To the pedagogy of the Sophists there was opposed the activity of Socrates, who, as inheritor of the earlier aristocratic tradition, was alarmed by this radical utilitarianism. He doubted that virtue could be taught—especially for money, a degrading substance. An heir of the old sages of former times, Socrates held that the supreme ideal of man, and hence of education, was not the spirit of efficiency and power but the disinterested search for the absolute, for virtue—in short, for knowledge and understanding.
It was only at the beginning of the 4th century bce, however, that the principal types of Classical Greek higher education became organized on definitive lines.
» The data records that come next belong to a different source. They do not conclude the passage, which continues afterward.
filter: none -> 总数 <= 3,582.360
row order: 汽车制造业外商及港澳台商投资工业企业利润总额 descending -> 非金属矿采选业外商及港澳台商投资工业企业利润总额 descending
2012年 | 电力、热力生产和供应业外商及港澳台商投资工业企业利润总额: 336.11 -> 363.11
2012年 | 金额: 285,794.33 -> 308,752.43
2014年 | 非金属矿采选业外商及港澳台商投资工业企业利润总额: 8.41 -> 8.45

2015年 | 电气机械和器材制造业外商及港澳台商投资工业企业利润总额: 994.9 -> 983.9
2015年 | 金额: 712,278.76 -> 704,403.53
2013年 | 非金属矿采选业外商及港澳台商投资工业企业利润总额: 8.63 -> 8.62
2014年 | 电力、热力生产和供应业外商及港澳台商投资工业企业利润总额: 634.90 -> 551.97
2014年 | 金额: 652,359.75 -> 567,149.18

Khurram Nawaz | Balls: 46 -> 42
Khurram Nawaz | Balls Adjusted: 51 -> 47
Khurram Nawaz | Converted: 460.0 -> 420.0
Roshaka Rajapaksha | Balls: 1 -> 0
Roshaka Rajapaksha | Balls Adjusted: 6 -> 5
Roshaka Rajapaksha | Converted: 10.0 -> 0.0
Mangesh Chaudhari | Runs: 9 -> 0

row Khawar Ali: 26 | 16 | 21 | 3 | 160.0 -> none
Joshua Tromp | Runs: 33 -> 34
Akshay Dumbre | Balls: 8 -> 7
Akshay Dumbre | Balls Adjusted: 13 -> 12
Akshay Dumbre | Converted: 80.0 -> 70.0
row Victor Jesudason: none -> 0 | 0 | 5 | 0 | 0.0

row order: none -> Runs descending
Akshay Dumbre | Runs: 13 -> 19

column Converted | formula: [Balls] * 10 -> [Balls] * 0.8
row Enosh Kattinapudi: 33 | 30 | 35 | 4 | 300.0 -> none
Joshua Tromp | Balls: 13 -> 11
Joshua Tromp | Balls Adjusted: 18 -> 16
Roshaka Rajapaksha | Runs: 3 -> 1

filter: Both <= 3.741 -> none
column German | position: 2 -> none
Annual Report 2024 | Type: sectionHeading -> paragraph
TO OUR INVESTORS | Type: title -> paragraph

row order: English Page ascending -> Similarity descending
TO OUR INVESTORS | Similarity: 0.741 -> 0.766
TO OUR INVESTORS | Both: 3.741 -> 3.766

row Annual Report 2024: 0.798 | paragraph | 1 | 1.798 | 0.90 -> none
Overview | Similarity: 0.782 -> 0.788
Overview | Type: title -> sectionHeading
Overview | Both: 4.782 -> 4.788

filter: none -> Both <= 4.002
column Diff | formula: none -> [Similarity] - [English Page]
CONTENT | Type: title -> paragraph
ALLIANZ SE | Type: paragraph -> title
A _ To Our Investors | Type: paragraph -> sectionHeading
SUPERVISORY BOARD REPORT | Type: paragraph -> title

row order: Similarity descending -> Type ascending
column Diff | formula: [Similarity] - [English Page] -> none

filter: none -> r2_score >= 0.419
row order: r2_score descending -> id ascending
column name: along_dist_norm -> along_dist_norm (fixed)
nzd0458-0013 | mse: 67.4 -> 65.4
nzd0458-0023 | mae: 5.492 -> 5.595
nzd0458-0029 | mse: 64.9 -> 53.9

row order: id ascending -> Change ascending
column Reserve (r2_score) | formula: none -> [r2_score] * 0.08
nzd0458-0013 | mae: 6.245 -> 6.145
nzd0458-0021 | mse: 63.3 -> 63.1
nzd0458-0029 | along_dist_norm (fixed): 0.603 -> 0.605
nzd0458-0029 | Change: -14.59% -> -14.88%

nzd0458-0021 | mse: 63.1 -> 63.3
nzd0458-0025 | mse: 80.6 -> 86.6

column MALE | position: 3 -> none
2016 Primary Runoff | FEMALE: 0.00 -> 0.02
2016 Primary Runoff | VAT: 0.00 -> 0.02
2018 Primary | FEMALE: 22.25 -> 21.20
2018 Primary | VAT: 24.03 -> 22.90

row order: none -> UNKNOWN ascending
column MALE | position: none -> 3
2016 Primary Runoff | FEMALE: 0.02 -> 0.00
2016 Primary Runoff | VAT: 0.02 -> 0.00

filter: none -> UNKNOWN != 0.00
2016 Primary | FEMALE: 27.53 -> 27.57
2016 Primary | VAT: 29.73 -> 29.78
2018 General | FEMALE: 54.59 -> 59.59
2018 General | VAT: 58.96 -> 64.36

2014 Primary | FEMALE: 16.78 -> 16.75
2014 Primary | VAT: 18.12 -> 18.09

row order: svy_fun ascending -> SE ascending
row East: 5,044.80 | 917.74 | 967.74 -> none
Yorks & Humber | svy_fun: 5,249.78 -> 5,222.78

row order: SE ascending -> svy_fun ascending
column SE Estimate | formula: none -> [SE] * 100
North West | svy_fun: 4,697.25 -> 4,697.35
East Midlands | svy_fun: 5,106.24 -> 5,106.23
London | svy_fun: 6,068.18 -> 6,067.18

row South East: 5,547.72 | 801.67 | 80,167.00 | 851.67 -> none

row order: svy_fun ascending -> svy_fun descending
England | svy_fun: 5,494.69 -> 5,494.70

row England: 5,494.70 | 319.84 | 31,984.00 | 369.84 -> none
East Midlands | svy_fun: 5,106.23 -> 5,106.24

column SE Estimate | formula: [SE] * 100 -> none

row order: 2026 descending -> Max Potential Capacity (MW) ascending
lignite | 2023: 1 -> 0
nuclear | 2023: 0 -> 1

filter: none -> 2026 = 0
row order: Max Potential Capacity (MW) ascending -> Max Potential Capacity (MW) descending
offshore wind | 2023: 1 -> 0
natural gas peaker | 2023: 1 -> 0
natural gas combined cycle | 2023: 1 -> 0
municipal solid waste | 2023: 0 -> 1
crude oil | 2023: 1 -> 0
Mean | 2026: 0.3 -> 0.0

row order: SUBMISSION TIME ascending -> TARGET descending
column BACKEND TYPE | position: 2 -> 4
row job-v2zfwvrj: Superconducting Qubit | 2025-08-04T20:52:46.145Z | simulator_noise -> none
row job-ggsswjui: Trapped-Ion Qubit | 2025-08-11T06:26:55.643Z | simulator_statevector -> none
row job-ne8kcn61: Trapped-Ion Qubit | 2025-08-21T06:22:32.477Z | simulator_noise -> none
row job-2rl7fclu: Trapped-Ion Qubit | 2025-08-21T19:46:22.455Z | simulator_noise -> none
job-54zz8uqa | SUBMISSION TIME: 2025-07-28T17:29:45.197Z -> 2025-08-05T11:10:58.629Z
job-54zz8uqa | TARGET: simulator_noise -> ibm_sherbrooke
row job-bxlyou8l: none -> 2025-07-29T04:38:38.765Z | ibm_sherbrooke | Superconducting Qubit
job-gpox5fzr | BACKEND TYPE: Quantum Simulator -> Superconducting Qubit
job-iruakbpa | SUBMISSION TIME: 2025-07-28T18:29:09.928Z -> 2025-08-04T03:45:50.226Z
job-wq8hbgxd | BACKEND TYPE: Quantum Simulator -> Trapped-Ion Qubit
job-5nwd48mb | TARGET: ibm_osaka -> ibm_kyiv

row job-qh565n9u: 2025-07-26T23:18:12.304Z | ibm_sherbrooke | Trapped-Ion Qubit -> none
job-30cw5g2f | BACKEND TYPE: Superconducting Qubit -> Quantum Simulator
This was the result of the joint and rival efforts of two great educators: the philosopher Plato (c. 428–348/347), who opened his school—the Academy—probably in 387, and the orator Isocrates (436–338), who founded his school about 390.
PlatoPlato, marble portrait bust, from an original of the 4th century bce; in the Capitoline Museums, Rome.G. Dagli Orti—DeA Picture Library/Learning Pictures
Plato was descended from a long line of aristocrats and became the most distinguished of Socrates’ students. The indictment and execution of Socrates by what Plato considered an ignorant society turned him away from Athens and public life. After an absence of some 10 years, spent traveling the Mediterranean, he returned to Athens, where he founded a school near the grove dedicated to the early hero Acadēmos and hence known as the Academy. The select band of scholars who gathered there engaged in philosophical disputations in preparation for their role as leaders. Good government, Plato believed, would only come from an educated society in which kings are philosophers and philosophers are kings.
Plato’s literary dialogues provide a comprehensive picture of his approach to education. Basically, it was built around the study of dialectic (the skill of accurate verbal reasoning), the proper pursuit of which, he believed, enables misconceptions and confusions to be stripped away and the nature of underlying truth to be established. The ultimate educational quest, as revealed in the dialogues, is the search for the Good—that is, the ultimate idea that binds together all earthly existence.